Cerwin Vega E-312 Floorstanding Speakers 

DESCRIPTION

Floor standing speaker with 12 inch woofer

USER REVIEWS

Showing 31-35 of 35  
[Nov 28, 2000]
sam weiss
Audio Enthusiast

Strength:

loud
bass

Weakness:

a bit harsh

great for home cinema

OVERALL
RATING
5
VALUE
RATING
4
[Oct 26, 2000]
mark charbonnet
Audio Enthusiast

Strength:

good rich tone, plays low sounds well, and they offer good performance for the price

Weakness:

sound quality is good but not excellent

I have a Denon 2801 receiver/amp and a Denon DCM-370 CD player. I believe my receiver/amp and CD player are of a higher quality then these Cerwin Vega speakers. I find the speakers handle power just fine, and have not experenced any of the static and poping sounds reported by others. I wonder if these problems are caused by cheaper amp which will distort and damage speakers even at lower volumes. These speakers are rich with tone, and handle bass well, but the midrange sounds lack some quality. Someone with a low to mid price receiver will probably enjoy these speakers.

OVERALL
RATING
3
VALUE
RATING
4
[Oct 19, 2000]
Cerwin Vega
Casual Listener

Strength:

Everything!!!! They can play very loud and clean.

Weakness:

You got to have strong amplifiers to make the sound good.
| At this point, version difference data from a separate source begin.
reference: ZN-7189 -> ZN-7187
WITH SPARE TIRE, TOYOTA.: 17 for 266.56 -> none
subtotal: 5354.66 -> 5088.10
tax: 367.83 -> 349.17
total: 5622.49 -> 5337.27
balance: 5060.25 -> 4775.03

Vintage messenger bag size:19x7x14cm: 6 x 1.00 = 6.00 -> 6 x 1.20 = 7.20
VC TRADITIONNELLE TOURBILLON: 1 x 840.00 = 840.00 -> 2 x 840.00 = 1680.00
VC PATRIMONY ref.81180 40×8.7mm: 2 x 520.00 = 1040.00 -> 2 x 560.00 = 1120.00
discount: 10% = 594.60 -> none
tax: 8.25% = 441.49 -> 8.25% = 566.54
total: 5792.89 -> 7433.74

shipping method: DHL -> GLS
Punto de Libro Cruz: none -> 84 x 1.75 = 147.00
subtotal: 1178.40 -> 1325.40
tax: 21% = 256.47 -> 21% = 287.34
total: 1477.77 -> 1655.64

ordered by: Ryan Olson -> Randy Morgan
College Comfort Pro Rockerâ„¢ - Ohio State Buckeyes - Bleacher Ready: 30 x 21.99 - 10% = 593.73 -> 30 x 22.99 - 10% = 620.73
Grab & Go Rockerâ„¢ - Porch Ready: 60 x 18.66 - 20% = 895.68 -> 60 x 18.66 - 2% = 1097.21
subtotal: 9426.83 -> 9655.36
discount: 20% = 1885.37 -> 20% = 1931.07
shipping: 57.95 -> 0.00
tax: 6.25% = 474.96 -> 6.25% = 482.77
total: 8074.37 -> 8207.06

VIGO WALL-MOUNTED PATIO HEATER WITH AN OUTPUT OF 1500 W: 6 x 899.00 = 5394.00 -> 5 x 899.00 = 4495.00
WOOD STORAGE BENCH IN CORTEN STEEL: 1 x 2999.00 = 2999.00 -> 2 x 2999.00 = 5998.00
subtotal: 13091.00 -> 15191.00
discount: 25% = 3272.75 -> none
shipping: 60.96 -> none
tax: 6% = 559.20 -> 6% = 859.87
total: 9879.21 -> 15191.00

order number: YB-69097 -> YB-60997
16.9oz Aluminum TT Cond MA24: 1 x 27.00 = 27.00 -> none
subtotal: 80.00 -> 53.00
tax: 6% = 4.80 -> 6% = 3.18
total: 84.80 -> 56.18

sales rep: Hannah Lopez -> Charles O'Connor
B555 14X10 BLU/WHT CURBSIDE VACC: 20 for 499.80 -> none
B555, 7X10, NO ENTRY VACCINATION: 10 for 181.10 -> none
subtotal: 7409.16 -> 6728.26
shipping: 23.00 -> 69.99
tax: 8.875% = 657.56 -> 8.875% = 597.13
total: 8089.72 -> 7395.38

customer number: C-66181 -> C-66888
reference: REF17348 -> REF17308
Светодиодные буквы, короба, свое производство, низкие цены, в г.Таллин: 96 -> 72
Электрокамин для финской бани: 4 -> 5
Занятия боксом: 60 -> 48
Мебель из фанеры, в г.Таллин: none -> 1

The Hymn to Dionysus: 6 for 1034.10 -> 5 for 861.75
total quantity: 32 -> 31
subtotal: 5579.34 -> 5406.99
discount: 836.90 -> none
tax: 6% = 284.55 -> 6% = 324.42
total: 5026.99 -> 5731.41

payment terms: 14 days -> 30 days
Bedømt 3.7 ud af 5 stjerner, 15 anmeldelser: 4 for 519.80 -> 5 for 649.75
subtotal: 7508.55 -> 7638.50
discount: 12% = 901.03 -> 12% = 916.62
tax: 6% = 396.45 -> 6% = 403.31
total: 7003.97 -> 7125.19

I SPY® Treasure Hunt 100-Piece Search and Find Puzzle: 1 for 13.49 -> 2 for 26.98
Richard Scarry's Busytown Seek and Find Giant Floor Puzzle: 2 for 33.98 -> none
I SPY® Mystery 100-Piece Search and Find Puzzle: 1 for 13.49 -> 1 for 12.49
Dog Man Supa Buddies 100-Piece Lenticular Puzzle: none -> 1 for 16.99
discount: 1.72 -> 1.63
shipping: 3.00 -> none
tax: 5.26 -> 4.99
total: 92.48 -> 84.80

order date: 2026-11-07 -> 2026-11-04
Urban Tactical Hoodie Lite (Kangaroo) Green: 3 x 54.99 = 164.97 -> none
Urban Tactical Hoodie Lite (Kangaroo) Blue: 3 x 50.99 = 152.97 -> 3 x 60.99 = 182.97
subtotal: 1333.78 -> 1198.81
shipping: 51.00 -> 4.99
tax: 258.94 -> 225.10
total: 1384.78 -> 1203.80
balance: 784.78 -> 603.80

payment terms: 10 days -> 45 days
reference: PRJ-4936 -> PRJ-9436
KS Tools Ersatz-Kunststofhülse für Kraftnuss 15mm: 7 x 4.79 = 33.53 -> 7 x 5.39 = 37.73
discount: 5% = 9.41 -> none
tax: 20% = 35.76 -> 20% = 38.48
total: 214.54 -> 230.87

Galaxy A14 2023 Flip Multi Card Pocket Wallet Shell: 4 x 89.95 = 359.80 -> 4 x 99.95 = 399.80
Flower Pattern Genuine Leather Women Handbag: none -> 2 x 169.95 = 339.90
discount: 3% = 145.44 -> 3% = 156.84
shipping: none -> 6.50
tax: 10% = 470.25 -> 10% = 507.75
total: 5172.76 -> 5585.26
They are really good. I like everything. These babies really rock fat. These loudspeaker are perfect for Techno!!!!!!!!

OVERALL
RATING
5
VALUE
RATING
5
[Dec 26, 2000]
Kevin Moore
Audiophile

Strength:

With two replacement woofers (none other than CVs top quality Vega 124s), bass is incredible.

Weakness:

My 120W/channel Sharp amp is even more obviously underpowered.

Ok, I posted a review here a few months ago, and I wish to append it. Some things have happened since then, relevant to the review. I also read the lovely 1-star review just a few down from this one and I'm not impressed. At least there weren't any apparent spelling errors (common in flaming reviews), though the length was commendable. I usually respect any review that is that long, with that much material (positive or negative)...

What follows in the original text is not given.